A Hands-on Kubernetes Network Troubleshooting Journey

Published in

ITNEXT

14 min readOct 20, 2023

While developing the Kata/remote-hypervisor (aka peer-pods) approach, I encountered an issue where the Kubernetes pod IP was unreachable from the worker node. In this blog, I describe the Kubernetes network troubleshooting journey, believing it’ll be helpful to my readers.

Kata remote hypervisor (peer-pods) approach enables the creation of Kata VMs in any infrastructure environment by utilising the environment’s native infrastructure management APIs, such as AWS or Microsoft Azure APIs, when creating Kata VMs on AWS or Azure respectively. The cloud-api-adaptor sub-project of the CNCF confidential containers project implements the Kata remote hypervisor.

As shown in the diagram below, in the peer-pods approach, the pod (Kata) VM runs external to the Kubernetes (K8s) worker node, and the pod IP is reachable from the worker node using a VXLAN tunnel.

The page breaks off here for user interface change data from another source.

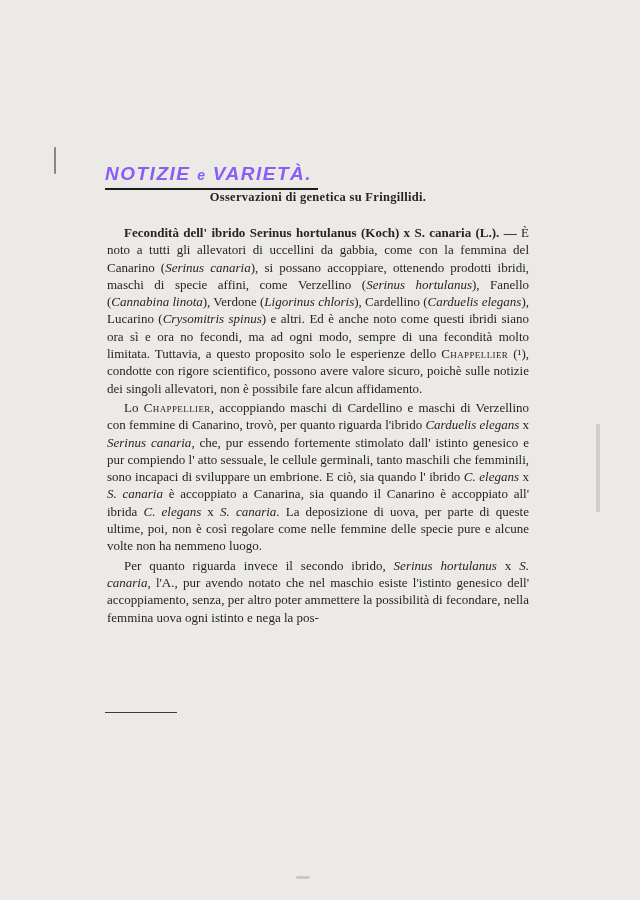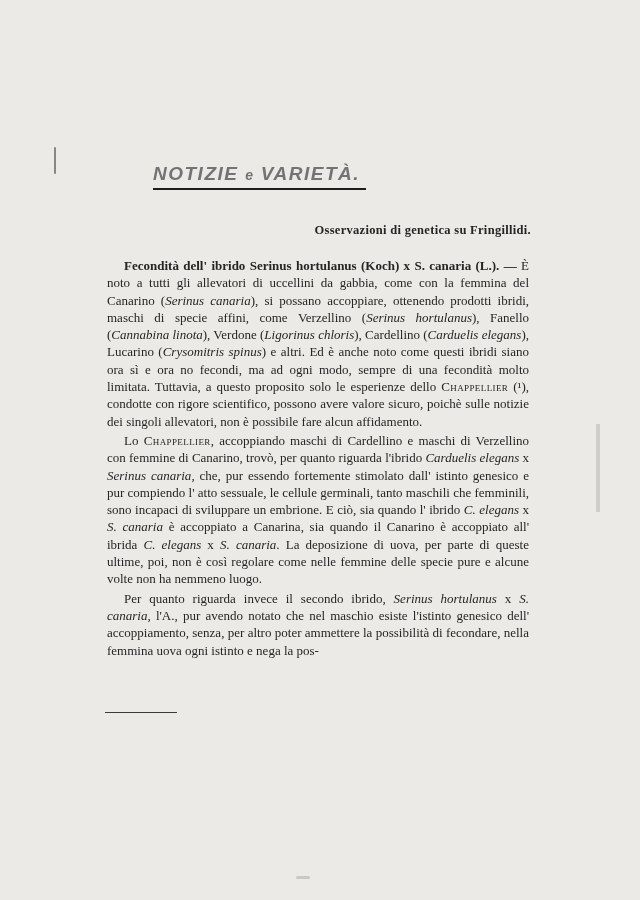--- a/index.html
+++ b/index.html
@@ -35,12 +35,11 @@
     font-weight:bold;
     font-size:19px;
     letter-spacing:1.5px;
-    color:#737373;
+    color:#8b5cf6;
     border-bottom:2.5px solid #1e1d1c;
     padding-bottom:3px;
     padding-right:6px;
     white-space:nowrap;
-    margin-left:48px;
   }
   .section-title .small-e{
     font-size:14px;

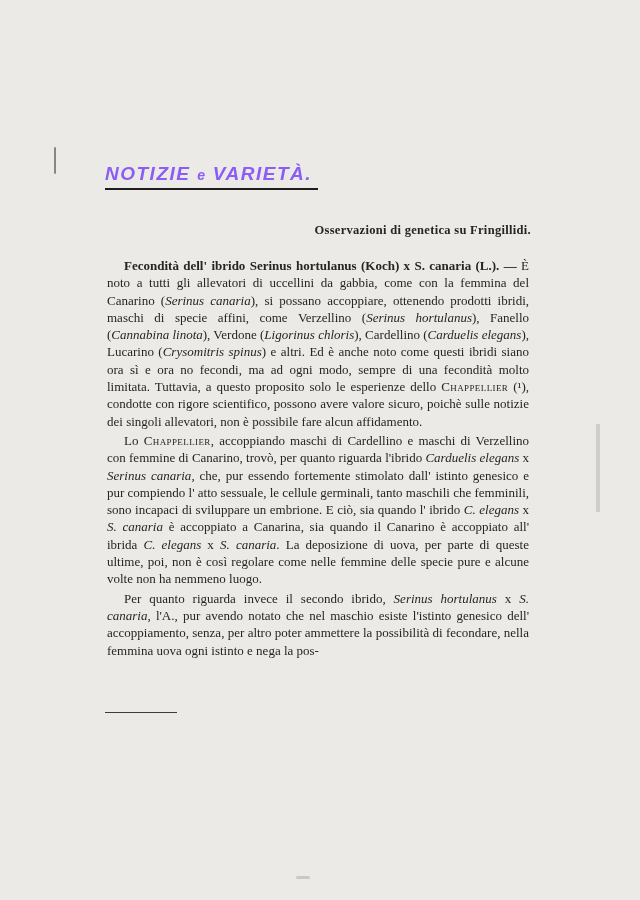--- a/index.html
+++ b/index.html
@@ -46,8 +46,7 @@
     letter-spacing:1px;
   }
   .article-heading{
-    margin-top:33px;
-    text-align:right;
+    text-align:center;
     font-weight:bold;
     font-size:12.5px;
     letter-spacing:.3px;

Using a tunnel ensures that the pod networking continues to work as-is without any changes to the CNI networking.

When using Kata containers, a Kubernetes pod runs inside a VM, consequently we refer to the VM running the pod as the Kata VM or the pod VM

Problem

The pod IP 10.132.2.46, which is on the pod VM (IP: 192.168.10.201), is not reachable from the worker node VM (IP: 192.168.10.163)

Following are the details of VMs in my environment — worker node VM and pod (Kata) VM. OVN-Kubernetes was the Kubernetes CNI used.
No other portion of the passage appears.